Comme chaque année, The White Lotus nous promet soleil, luxe, cocktails hors de prix… et un cadavre à la fin. Et pour sa saison 4, la série de Mike White continue d’agrandir son casting avec un nouveau nom qui ne passe pas inaperçu : Sandra Bernhard.
Oui, Sandra Bernhard. Et franchement, dans l’univers délicieusement toxique de The White Lotus, ça pourrait être un choix absolument parfait.
Une saison française sous haute tension
Pour rappel, la saison 4 posera ses valises au Château de La Messardière à Saint-Tropez. Autrement dit : villas de milliardaires, personnel en uniforme impeccable, regards en coin au bord de la piscine… et probablement un drame qui couve sous les parasols.
Comme toujours, les détails sur l’intrigue sont gardés secrets (HBO adore faire durer le suspense). On sait simplement que la série suivra un nouveau groupe de clients et d’employés du White Lotus pendant une semaine. Une semaine. Ce qui, chez Mike White, est largement suffisant pour que tout parte en vrille.
Sandra Bernhard, le choix délicieusement imprévisible
Le rôle de Sandra Bernhard est pour l’instant tenu secret.
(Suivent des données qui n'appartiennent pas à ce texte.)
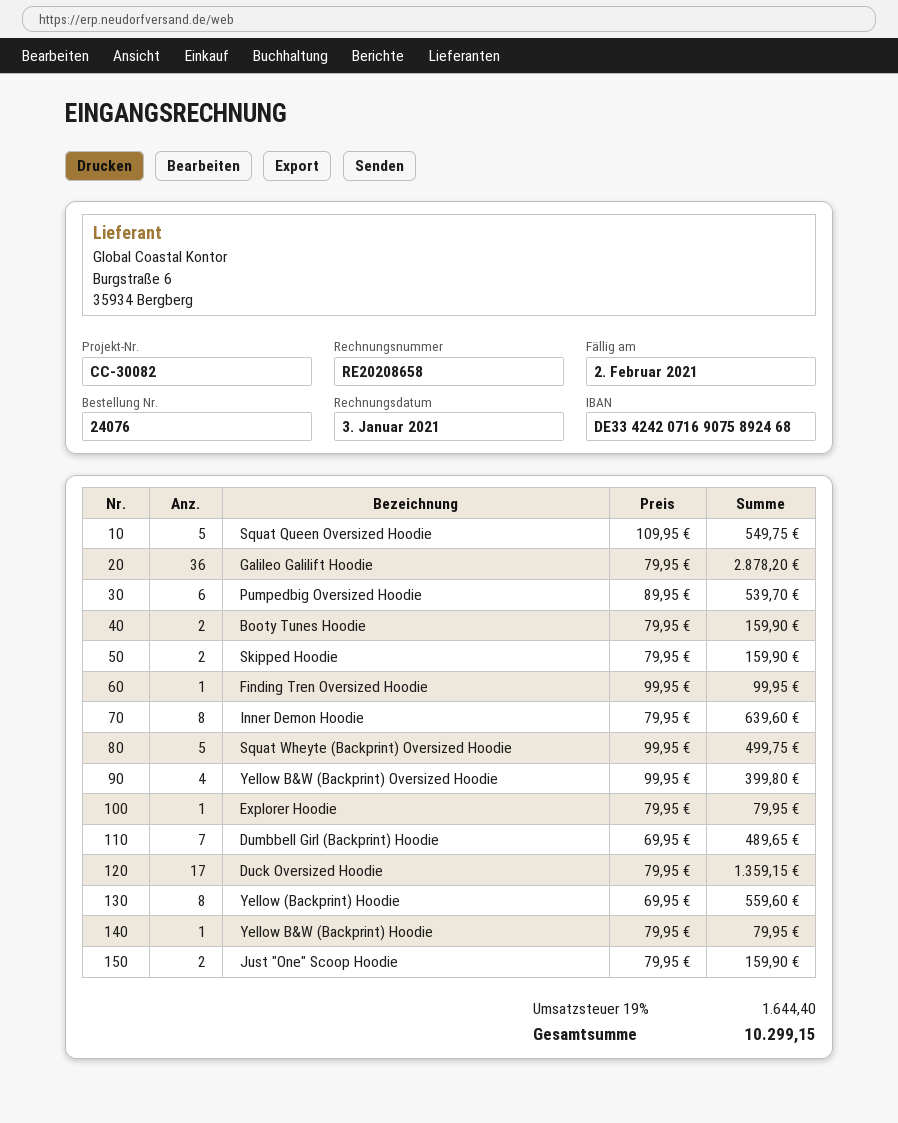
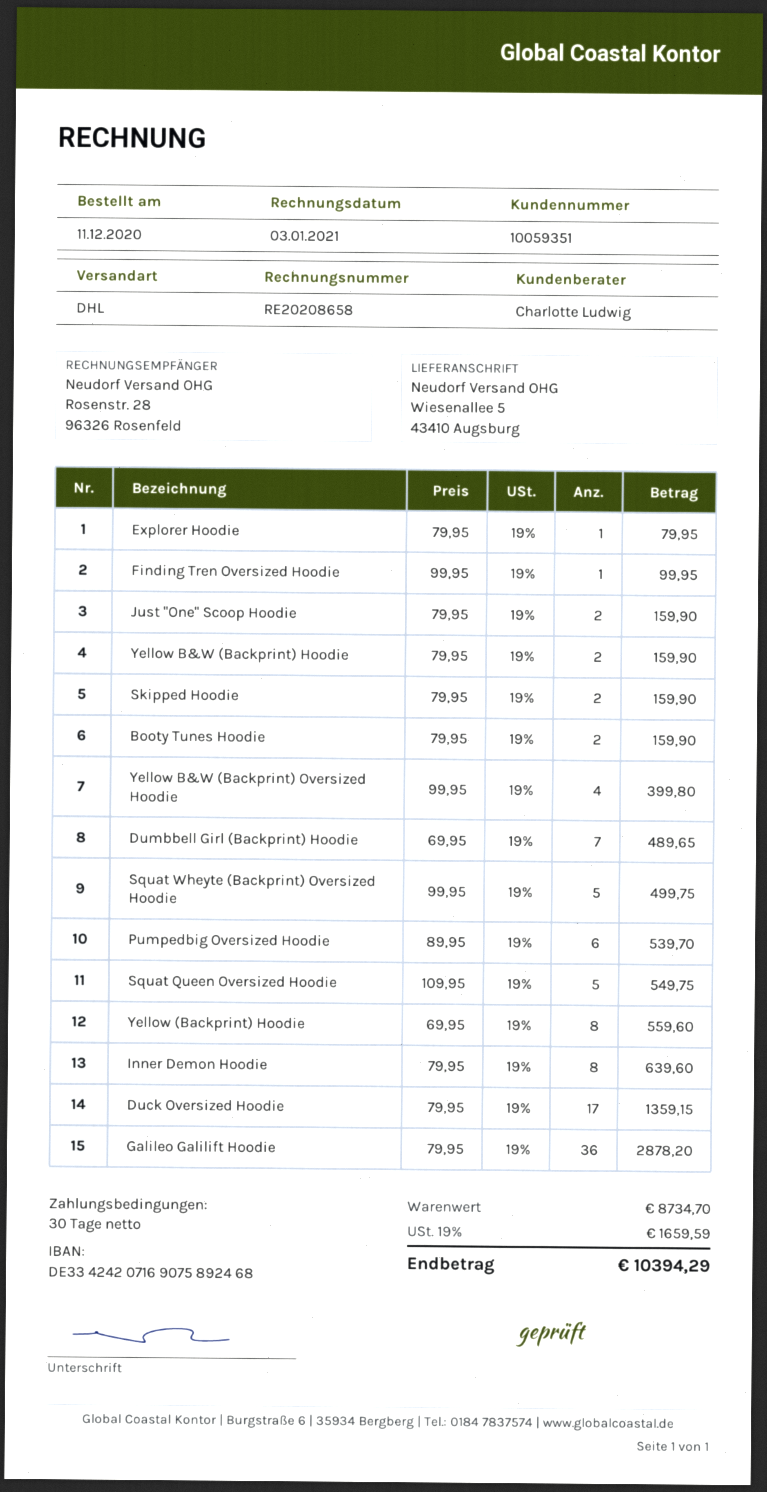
Yellow B&W (Backprint) Hoodie: 1 x 79.95 = 79.95 -> 2 x 79.95 = 159.90
tax: 19% = 1644.40 -> 19% = 1659.59
total: 10299.15 -> 10394.29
Mais connaissant l’actrice, difficile d’imaginer un personnage discret et effacé.
Bernhard, c’est une énergie singulière, un sens de l’ironie acide et une présence qui peut faire basculer une scène en deux répliques. Après ses apparitions dans Severance, Percy Jackson and the Olympians ou encore le film Marty Supreme (nommé aux Oscars), elle continue de naviguer entre prestige et singularité.
Et si The White Lotus adore les personnages un peu décalés, narcissiques ou délicieusement insupportables… on se dit qu’elle pourrait parfaitement s’intégrer au chaos ambiant.
Un casting toujours plus prestigieux
Sandra Bernhard rejoint un casting déjà bien fourni : Helena Bonham Carter, Steve Coogan, Chris Messina, Alexander Ludwig, AJ Michalka… et d’autres noms encore à venir puisque le casting est toujours en cours.
Mike White semble prendre un malin plaisir à réunir des acteurs capables d’incarner le malaise chic avec une précision chirurgicale. Et jusqu’ici, il faut bien l’admettre : ça fonctionne.
La formule White Lotus : toujours la même, toujours efficace ?
On pourrait dire que la mécanique est désormais bien huilée :
-
Un lieu de luxe.
-
Des riches (plus ou moins) névrosés.
-
Des employés qui observent.
-
Une tension sociale en arrière-plan.
-
Et un mystère qui plane.
Oui, la recette est connue. Mais Mike White parvient toujours à injecter suffisamment de satire, d’ambiguïté morale et de moments profondément inconfortables pour nous tenir en haleine.
La vraie question, c’est : la série peut-elle encore se renouveler après trois saisons saluées par la critique et les Emmy Awards ? L’arrivée de profils comme Sandra Bernhard laisse penser que White n’a pas fini de jouer avec nos nerfs.
Et franchement, on reprend un aller simple pour Saint-Tropez sans hésiter.